Sever's Disease

Paediatric MSK

Overview

Sever's disease (calcaneal apophysitis) is a traction apophysitis of the calcaneal apophysis - the most common cause of heel pain in children and young adolescents. Repetitive tensile stress from the Achilles tendon on the immature calcaneal secondary ossification centre during growth, compounded by compressive heel-strike forces, produces apophyseal irritation and pain. Alongside Osgood-Schlatter disease (tibial tuberosity) and Sinding-Larsen-Johansson (inferior patella), Sever's belongs to the family of paediatric traction apophyseal injuries. Sever's typically presents between 8 and 14 years (peak 10-12), coinciding with the adolescent growth spurt when the calcaneal apophysis is actively ossifying. Bilateral symptoms are common (up to ~60%). It is strongly associated with running, jumping, and court sports. The condition is self-limiting and resolves when the calcaneal apophysis fuses (typically 14-16 years), with symptoms fluctuating over months to 1-2 years. Sever's is a clinical diagnosis - imaging is usually not required, and calcaneal apophyseal fragmentation on X-ray can be seen in normal development. Management centres on education, relative load management, supportive footwear with firm heel raises, calf stretching, and progressive loading. UK practice follows NICE CKS and SEM/paediatric orthopaedic consensus.

Anatomy & Pathophysiology

The calcaneus has a secondary ossification centre (apophysis) at its posterior aspect, appearing at approximately age 7-8 and fusing with the calcaneal body by approximately 14-16 years. The Achilles tendon (gastrocnemius-soleus complex) inserts into the posterior calcaneal apophysis - the primary traction force on the apophysis. The plantar fascia originates from the plantar calcaneal surface and contributes to the local mechanical environment, though modern anatomical studies suggest its principal attachment is to the calcaneal body rather than the apophysis itself.

An apophysis is a secondary ossification centre serving as a traction site for tendon attachment. It does not contribute significantly to longitudinal bone growth in the way the main physis does, but has a cartilaginous growth zone. During partial ossification, the cartilage-bone junction is the mechanical weak link.

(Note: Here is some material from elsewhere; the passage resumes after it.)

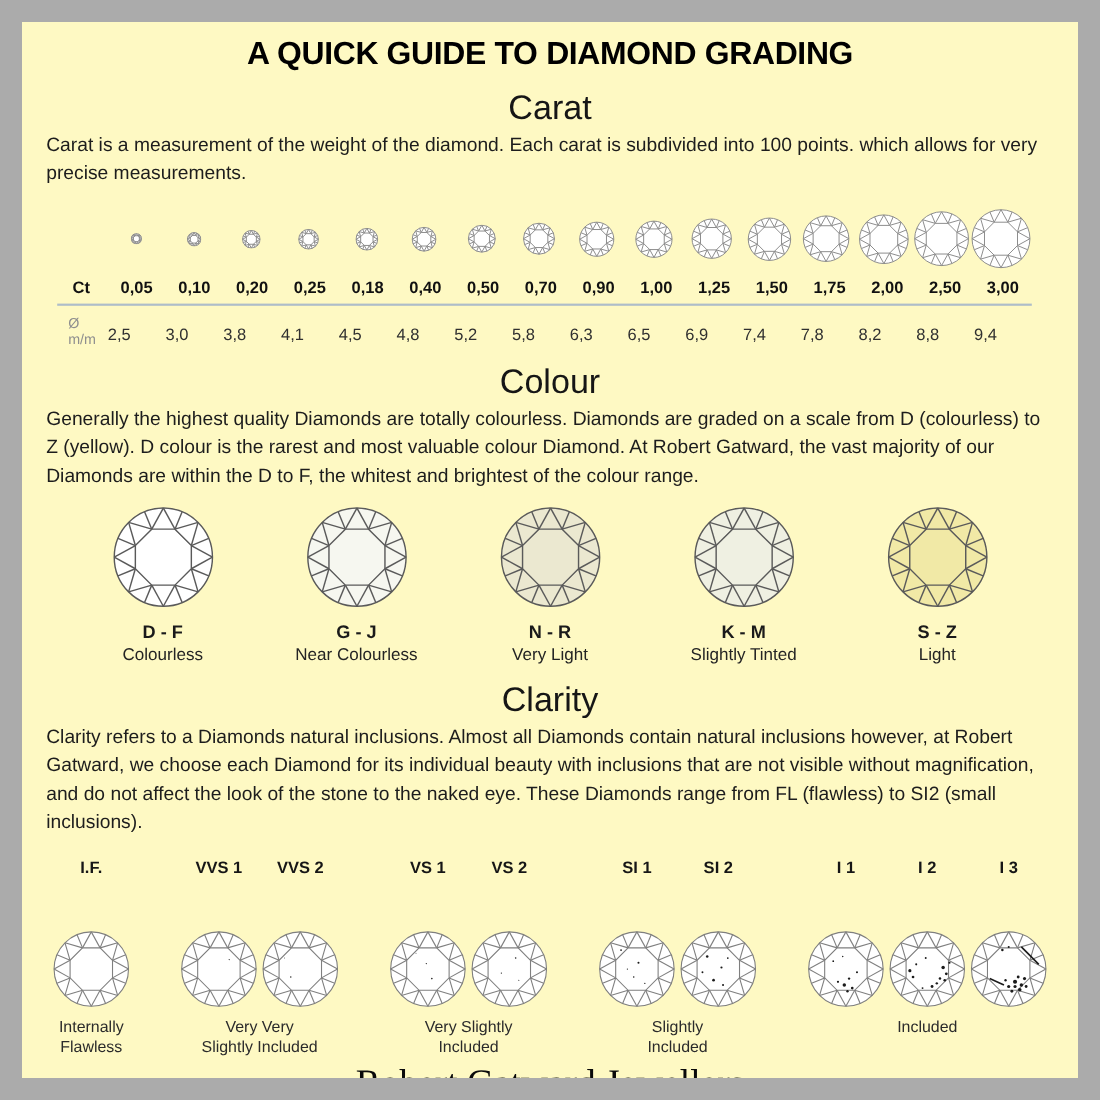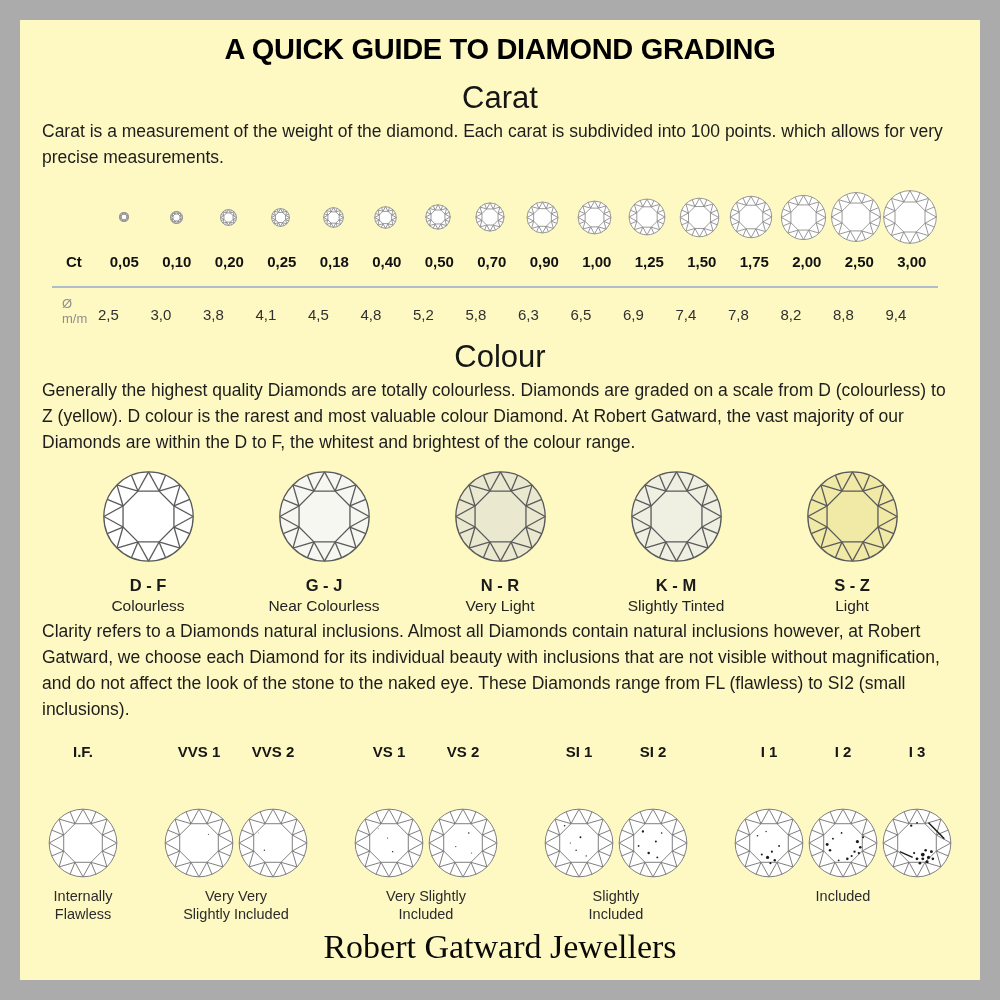"Ct" .rlabel-ct { padding: 7px 0 16px 14px -> 7px 0 6px 14px }
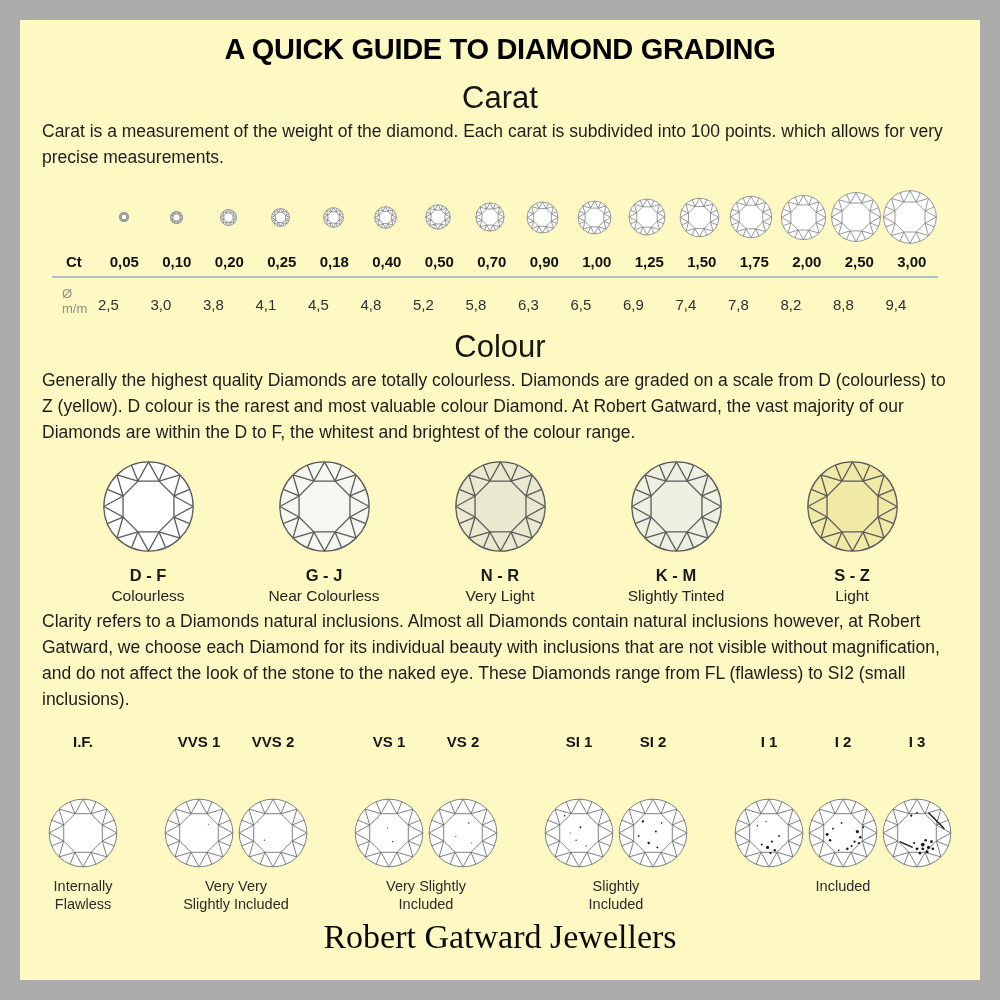"Clarity" h2.tight { html: none -> <h2>Clarity</h2> }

Calcaneal apophysitis: repetitive traction by Achilles tendon and plantar fascia on the developing apophysis during growth. Self-limiting with fusion at 14-16 years.

Pathophysiology:

  • Growth-related vulnerability: during the adolescent growth spurt, long bones grow rapidly but the gastrocnemius-soleus complex does not lengthen at the same rate, producing relative calf tightness that increases Achilles traction on the apophysis. Tight calf muscles also cause an 'early heel rise' during gait - the heel lifts prematurely, increasing tensile force through the Achilles precisely when compressive ground-reaction forces are also high.
  • Traction and irritation: repetitive traction produces irritation at the cartilage-bone junction, with local inflammatory response and tenderness. Unlike OSD, Sever's does not typically produce a visible bony prominence.
  • Compressive forces: direct impact loading at heel-strike adds compressive stress to the apophysis. This combined traction-compression mechanism distinguishes Sever's from pure traction apophysitides such as OSD.
  • Resolution: when the apophysis fuses at skeletal maturity, the mechanical weak link is eliminated and symptoms resolve. Persistent bony deformity is not expected (in contrast to the permanent tibial tuberosity prominence often seen after OSD).

Contributing factors: growth spurt (relative calf tightness - the period of maximum vulnerability), high training volumes in running and jumping sports, rapid load increases, hard playing surfaces, poor footwear (inadequate heel cushioning, flat-soled boots), increased BMI, and excessive hindfoot pronation.

Clinical Pearl
  • Calcaneal apophysitis = the MOST COMMON cause of heel pain in children aged 8-14. Often bilateral.
  • Mechanism: Achilles TRACTION + heel-strike COMPRESSION on a maturing apophysis. Distinguishes from OSD (traction only).
  • Tight gastrocnemius-soleus during the growth spurt is the dominant biomechanical driver.
  • Squeeze test (medial-lateral calcaneal compression reproducing pain) is the characteristic clinical sign.
  • Clinical diagnosis - imaging usually not needed. Calcaneal fragmentation on X-ray does NOT reliably confirm or exclude Sever's.
  • Self-limiting - resolves with apophyseal fusion (14-16 years); no residual prominence (unlike OSD).